● What you have to do
Every record here needs to be written out again exactly.

● Modification records
++++++++++++++++++++
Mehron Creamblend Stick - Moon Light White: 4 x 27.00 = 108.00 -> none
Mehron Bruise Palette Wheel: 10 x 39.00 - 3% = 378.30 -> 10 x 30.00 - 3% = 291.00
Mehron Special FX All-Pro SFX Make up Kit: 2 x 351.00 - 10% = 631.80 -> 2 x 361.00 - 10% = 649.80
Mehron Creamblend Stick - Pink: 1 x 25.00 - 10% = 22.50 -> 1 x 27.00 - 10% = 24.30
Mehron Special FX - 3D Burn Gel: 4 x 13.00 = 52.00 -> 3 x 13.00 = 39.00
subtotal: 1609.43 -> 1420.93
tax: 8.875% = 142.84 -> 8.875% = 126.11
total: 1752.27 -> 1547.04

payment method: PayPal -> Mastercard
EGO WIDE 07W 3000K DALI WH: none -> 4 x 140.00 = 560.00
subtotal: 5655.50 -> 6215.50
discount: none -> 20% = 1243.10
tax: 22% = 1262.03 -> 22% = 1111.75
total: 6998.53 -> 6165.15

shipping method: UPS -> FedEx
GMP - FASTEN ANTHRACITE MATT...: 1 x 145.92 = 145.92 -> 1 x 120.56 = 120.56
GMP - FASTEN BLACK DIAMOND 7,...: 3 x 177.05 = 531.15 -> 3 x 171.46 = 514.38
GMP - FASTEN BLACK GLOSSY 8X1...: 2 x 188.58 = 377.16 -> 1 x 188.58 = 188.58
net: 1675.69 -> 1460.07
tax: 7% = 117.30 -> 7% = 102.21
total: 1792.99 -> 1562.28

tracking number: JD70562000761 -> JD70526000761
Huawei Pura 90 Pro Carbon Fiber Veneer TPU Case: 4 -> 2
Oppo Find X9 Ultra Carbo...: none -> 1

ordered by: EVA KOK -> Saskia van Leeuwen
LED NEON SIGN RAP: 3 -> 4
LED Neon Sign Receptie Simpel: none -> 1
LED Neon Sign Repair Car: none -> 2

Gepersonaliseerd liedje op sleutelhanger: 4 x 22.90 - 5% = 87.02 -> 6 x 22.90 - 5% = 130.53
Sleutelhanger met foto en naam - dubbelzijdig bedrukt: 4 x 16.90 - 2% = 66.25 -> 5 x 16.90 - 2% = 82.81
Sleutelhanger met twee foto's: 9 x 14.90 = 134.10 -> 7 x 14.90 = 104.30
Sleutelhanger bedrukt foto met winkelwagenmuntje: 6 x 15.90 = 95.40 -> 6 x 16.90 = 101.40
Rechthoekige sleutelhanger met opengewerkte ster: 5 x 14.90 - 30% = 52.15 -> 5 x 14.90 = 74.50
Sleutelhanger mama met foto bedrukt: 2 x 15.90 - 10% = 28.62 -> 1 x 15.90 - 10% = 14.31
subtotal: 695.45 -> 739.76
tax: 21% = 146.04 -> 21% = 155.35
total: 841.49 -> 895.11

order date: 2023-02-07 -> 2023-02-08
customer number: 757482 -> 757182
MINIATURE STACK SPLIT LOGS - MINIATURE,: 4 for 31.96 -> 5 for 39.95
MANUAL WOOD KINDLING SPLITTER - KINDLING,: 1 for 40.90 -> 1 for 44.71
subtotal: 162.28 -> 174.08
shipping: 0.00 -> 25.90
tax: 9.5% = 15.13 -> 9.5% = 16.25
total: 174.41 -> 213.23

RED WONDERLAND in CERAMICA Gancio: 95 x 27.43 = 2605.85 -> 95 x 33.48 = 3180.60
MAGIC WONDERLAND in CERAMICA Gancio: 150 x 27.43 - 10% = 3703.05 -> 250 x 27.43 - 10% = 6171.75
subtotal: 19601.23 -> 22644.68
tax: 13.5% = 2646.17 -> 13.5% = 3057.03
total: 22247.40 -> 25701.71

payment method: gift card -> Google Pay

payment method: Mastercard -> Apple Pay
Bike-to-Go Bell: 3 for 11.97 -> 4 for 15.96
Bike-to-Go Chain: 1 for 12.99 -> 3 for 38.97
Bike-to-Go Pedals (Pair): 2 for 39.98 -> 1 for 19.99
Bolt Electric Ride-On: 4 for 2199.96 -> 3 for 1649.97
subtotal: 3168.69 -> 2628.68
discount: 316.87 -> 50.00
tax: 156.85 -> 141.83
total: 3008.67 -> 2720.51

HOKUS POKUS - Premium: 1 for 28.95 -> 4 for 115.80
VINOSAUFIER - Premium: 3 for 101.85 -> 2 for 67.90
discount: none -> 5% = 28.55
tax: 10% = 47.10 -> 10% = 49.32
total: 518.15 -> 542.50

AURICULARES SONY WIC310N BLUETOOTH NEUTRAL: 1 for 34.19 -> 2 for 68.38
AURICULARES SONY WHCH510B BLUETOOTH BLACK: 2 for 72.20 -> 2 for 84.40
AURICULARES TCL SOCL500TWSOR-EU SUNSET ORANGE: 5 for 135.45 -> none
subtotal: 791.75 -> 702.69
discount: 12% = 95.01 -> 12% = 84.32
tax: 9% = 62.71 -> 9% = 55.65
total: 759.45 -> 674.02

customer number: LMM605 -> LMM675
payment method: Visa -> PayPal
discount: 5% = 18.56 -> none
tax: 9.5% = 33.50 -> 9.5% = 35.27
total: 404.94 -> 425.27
++++++++++++++++++++
● Reply to the task
Mehron Creamblend Stick - Moon Light White: 4 x 27.00 = 108.00 -> none
Mehron Bruise Palette Wheel: 10 x 39.00 - 3% = 378.30 -> 10 x 30.00 - 3% = 291.00
Mehron Special FX All-Pro SFX Make up Kit: 2 x 351.00 - 10% = 631.80 -> 2 x 361.00 - 10% = 649.80
Mehron Creamblend Stick - Pink: 1 x 25.00 - 10% = 22.50 -> 1 x 27.00 - 10% = 24.30
Mehron Special FX - 3D Burn Gel: 4 x 13.00 = 52.00 -> 3 x 13.00 = 39.00
subtotal: 1609.43 -> 1420.93
tax: 8.875% = 142.84 -> 8.875% = 126.11
total: 1752.27 -> 1547.04

payment method: PayPal -> Mastercard
EGO WIDE 07W 3000K DALI WH: none -> 4 x 140.00 = 560.00
subtotal: 5655.50 -> 6215.50
discount: none -> 20% = 1243.10
tax: 22% = 1262.03 -> 22% = 1111.75
total: 6998.53 -> 6165.15

shipping method: UPS -> FedEx
GMP - FASTEN ANTHRACITE MATT...: 1 x 145.92 = 145.92 -> 1 x 120.56 = 120.56
GMP - FASTEN BLACK DIAMOND 7,...: 3 x 177.05 = 531.15 -> 3 x 171.46 = 514.38
GMP - FASTEN BLACK GLOSSY 8X1...: 2 x 188.58 = 377.16 -> 1 x 188.58 = 188.58
net: 1675.69 -> 1460.07
tax: 7% = 117.30 -> 7% = 102.21
total: 1792.99 -> 1562.28

tracking number: JD70562000761 -> JD70526000761
Huawei Pura 90 Pro Carbon Fiber Veneer TPU Case: 4 -> 2
Oppo Find X9 Ultra Carbo...: none -> 1

ordered by: EVA KOK -> Saskia van Leeuwen
LED NEON SIGN RAP: 3 -> 4
LED Neon Sign Receptie Simpel: none -> 1
LED Neon Sign Repair Car: none -> 2

Gepersonaliseerd liedje op sleutelhanger: 4 x 22.90 - 5% = 87.02 -> 6 x 22.90 - 5% = 130.53
Sleutelhanger met foto en naam - dubbelzijdig bedrukt: 4 x 16.90 - 2% = 66.25 -> 5 x 16.90 - 2% = 82.81
Sleutelhanger met twee foto's: 9 x 14.90 = 134.10 -> 7 x 14.90 = 104.30
Sleutelhanger bedrukt foto met winkelwagenmuntje: 6 x 15.90 = 95.40 -> 6 x 16.90 = 101.40
Rechthoekige sleutelhanger met opengewerkte ster: 5 x 14.90 - 30% = 52.15 -> 5 x 14.90 = 74.50
Sleutelhanger mama met foto bedrukt: 2 x 15.90 - 10% = 28.62 -> 1 x 15.90 - 10% = 14.31
subtotal: 695.45 -> 739.76
tax: 21% = 146.04 -> 21% = 155.35
total: 841.49 -> 895.11

order date: 2023-02-07 -> 2023-02-08
customer number: 757482 -> 757182
MINIATURE STACK SPLIT LOGS - MINIATURE,: 4 for 31.96 -> 5 for 39.95
MANUAL WOOD KINDLING SPLITTER - KINDLING,: 1 for 40.90 -> 1 for 44.71
subtotal: 162.28 -> 174.08
shipping: 0.00 -> 25.90
tax: 9.5% = 15.13 -> 9.5% = 16.25
total: 174.41 -> 213.23

RED WONDERLAND in CERAMICA Gancio: 95 x 27.43 = 2605.85 -> 95 x 33.48 = 3180.60
MAGIC WONDERLAND in CERAMICA Gancio: 150 x 27.43 - 10% = 3703.05 -> 250 x 27.43 - 10% = 6171.75
subtotal: 19601.23 -> 22644.68
tax: 13.5% = 2646.17 -> 13.5% = 3057.03
total: 22247.40 -> 25701.71

payment method: gift card -> Google Pay

payment method: Mastercard -> Apple Pay
Bike-to-Go Bell: 3 for 11.97 -> 4 for 15.96
Bike-to-Go Chain: 1 for 12.99 -> 3 for 38.97
Bike-to-Go Pedals (Pair): 2 for 39.98 -> 1 for 19.99
Bolt Electric Ride-On: 4 for 2199.96 -> 3 for 1649.97
subtotal: 3168.69 -> 2628.68
discount: 316.87 -> 50.00
tax: 156.85 -> 141.83
total: 3008.67 -> 2720.51

HOKUS POKUS - Premium: 1 for 28.95 -> 4 for 115.80
VINOSAUFIER - Premium: 3 for 101.85 -> 2 for 67.90
discount: none -> 5% = 28.55
tax: 10% = 47.10 -> 10% = 49.32
total: 518.15 -> 542.50

AURICULARES SONY WIC310N BLUETOOTH NEUTRAL: 1 for 34.19 -> 2 for 68.38
AURICULARES SONY WHCH510B BLUETOOTH BLACK: 2 for 72.20 -> 2 for 84.40
AURICULARES TCL SOCL500TWSOR-EU SUNSET ORANGE: 5 for 135.45 -> none
subtotal: 791.75 -> 702.69
discount: 12% = 95.01 -> 12% = 84.32
tax: 9% = 62.71 -> 9% = 55.65
total: 759.45 -> 674.02

customer number: LMM605 -> LMM675
payment method: Visa -> PayPal
discount: 5% = 18.56 -> none
tax: 9.5% = 33.50 -> 9.5% = 35.27
total: 404.94 -> 425.27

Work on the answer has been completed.